### Record set

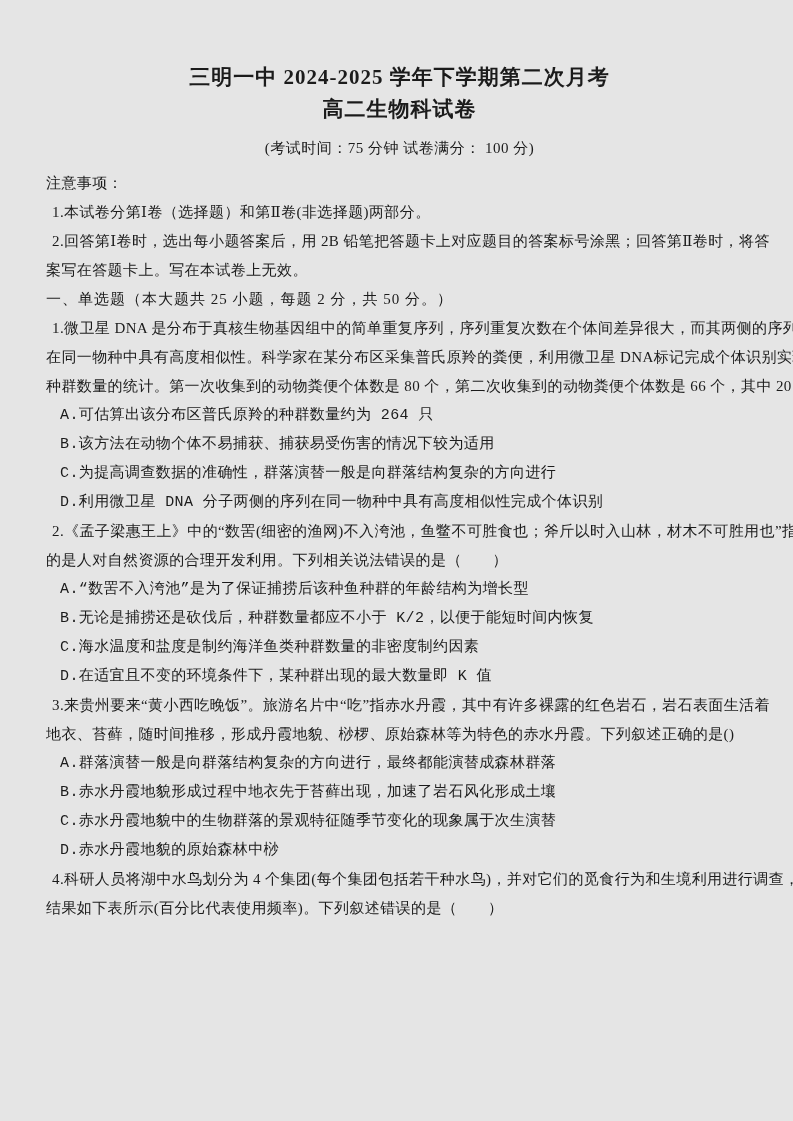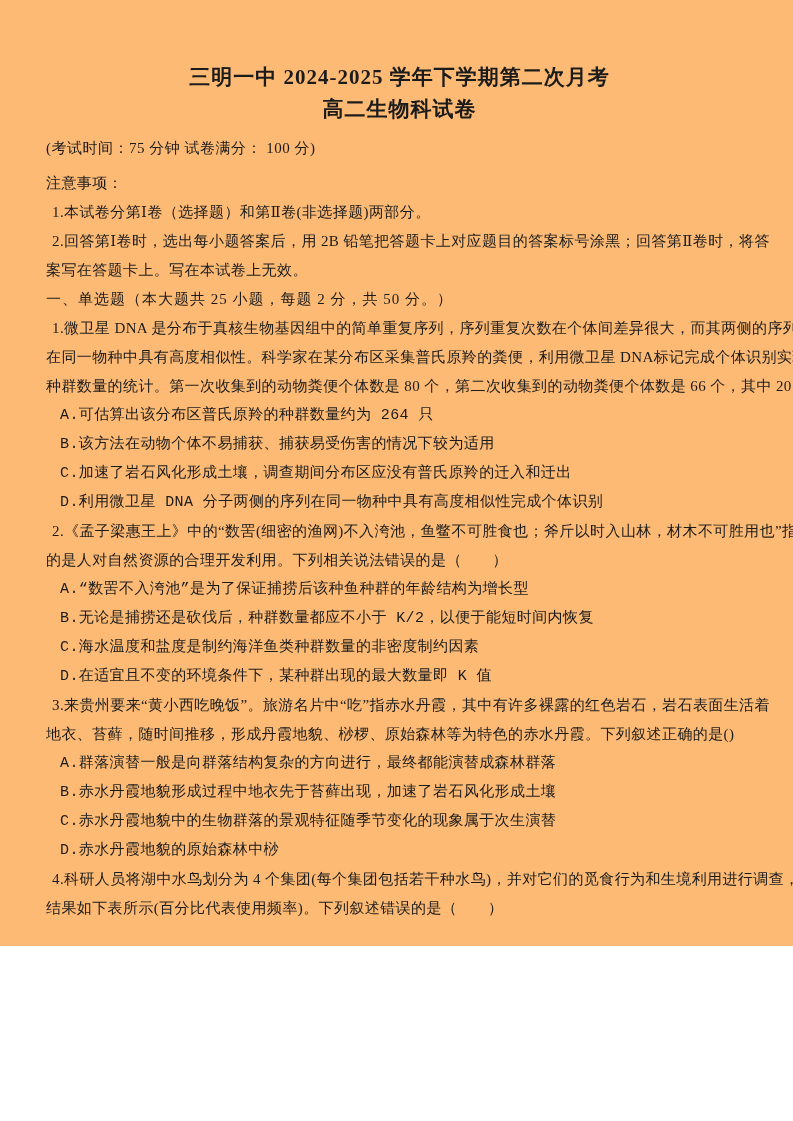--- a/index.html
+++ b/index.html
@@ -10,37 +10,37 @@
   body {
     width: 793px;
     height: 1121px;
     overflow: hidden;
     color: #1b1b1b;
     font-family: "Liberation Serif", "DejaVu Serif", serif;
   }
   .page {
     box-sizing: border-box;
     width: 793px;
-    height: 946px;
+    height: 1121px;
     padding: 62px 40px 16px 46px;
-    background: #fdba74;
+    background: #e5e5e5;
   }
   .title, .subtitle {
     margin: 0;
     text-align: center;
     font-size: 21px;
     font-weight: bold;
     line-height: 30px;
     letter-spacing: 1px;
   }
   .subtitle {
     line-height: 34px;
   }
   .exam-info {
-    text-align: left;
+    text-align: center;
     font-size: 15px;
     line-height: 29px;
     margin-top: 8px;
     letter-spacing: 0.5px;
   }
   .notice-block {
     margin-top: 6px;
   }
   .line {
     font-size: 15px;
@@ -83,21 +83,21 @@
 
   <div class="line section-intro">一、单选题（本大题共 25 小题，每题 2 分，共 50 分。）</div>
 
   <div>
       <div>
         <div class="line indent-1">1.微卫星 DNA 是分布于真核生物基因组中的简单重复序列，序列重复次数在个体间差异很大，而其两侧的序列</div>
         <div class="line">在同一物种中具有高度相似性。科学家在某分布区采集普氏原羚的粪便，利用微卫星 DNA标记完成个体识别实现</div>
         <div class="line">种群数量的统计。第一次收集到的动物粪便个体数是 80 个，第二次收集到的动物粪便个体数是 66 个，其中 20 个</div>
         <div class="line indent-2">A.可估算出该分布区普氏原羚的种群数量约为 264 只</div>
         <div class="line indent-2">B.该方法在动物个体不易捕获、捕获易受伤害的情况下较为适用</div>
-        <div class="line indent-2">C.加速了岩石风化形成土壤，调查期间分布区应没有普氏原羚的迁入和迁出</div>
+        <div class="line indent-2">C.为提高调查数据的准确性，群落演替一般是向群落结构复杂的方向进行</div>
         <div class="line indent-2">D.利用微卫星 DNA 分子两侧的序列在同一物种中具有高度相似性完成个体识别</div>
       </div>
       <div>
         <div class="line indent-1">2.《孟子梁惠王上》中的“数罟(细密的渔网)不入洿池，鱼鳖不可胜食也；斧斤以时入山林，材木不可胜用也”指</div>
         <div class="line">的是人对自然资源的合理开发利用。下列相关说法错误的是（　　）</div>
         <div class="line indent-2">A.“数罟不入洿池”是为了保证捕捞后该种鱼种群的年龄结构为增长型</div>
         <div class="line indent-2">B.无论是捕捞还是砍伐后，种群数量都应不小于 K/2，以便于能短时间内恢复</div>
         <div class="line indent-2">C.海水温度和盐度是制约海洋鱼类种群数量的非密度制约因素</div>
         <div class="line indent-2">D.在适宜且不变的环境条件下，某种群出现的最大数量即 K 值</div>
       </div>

### What needs to be done
Restate the records above word for word. Skip every picture.

### Answer to this task
--- a/index.html
+++ b/index.html
@@ -10,37 +10,37 @@
   body {
     width: 793px;
     height: 1121px;
     overflow: hidden;
     color: #1b1b1b;
     font-family: "Liberation Serif", "DejaVu Serif", serif;
   }
   .page {
     box-sizing: border-box;
     width: 793px;
-    height: 946px;
+    height: 1121px;
     padding: 62px 40px 16px 46px;
-    background: #fdba74;
+    background: #e5e5e5;
   }
   .title, .subtitle {
     margin: 0;
     text-align: center;
     font-size: 21px;
     font-weight: bold;
     line-height: 30px;
     letter-spacing: 1px;
   }
   .subtitle {
     line-height: 34px;
   }
   .exam-info {
-    text-align: left;
+    text-align: center;
     font-size: 15px;
     line-height: 29px;
     margin-top: 8px;
     letter-spacing: 0.5px;
   }
   .notice-block {
     margin-top: 6px;
   }
   .line {
     font-size: 15px;
@@ -83,21 +83,21 @@
 
   <div class="line section-intro">一、单选题（本大题共 25 小题，每题 2 分，共 50 分。）</div>
 
   <div>
       <div>
         <div class="line indent-1">1.微卫星 DNA 是分布于真核生物基因组中的简单重复序列，序列重复次数在个体间差异很大，而其两侧的序列</div>
         <div class="line">在同一物种中具有高度相似性。科学家在某分布区采集普氏原羚的粪便，利用微卫星 DNA标记完成个体识别实现</div>
         <div class="line">种群数量的统计。第一次收集到的动物粪便个体数是 80 个，第二次收集到的动物粪便个体数是 66 个，其中 20 个</div>
         <div class="line indent-2">A.可估算出该分布区普氏原羚的种群数量约为 264 只</div>
         <div class="line indent-2">B.该方法在动物个体不易捕获、捕获易受伤害的情况下较为适用</div>
-        <div class="line indent-2">C.加速了岩石风化形成土壤，调查期间分布区应没有普氏原羚的迁入和迁出</div>
+        <div class="line indent-2">C.为提高调查数据的准确性，群落演替一般是向群落结构复杂的方向进行</div>
         <div class="line indent-2">D.利用微卫星 DNA 分子两侧的序列在同一物种中具有高度相似性完成个体识别</div>
       </div>
       <div>
         <div class="line indent-1">2.《孟子梁惠王上》中的“数罟(细密的渔网)不入洿池，鱼鳖不可胜食也；斧斤以时入山林，材木不可胜用也”指</div>
         <div class="line">的是人对自然资源的合理开发利用。下列相关说法错误的是（　　）</div>
         <div class="line indent-2">A.“数罟不入洿池”是为了保证捕捞后该种鱼种群的年龄结构为增长型</div>
         <div class="line indent-2">B.无论是捕捞还是砍伐后，种群数量都应不小于 K/2，以便于能短时间内恢复</div>
         <div class="line indent-2">C.海水温度和盐度是制约海洋鱼类种群数量的非密度制约因素</div>
         <div class="line indent-2">D.在适宜且不变的环境条件下，某种群出现的最大数量即 K 值</div>
       </div>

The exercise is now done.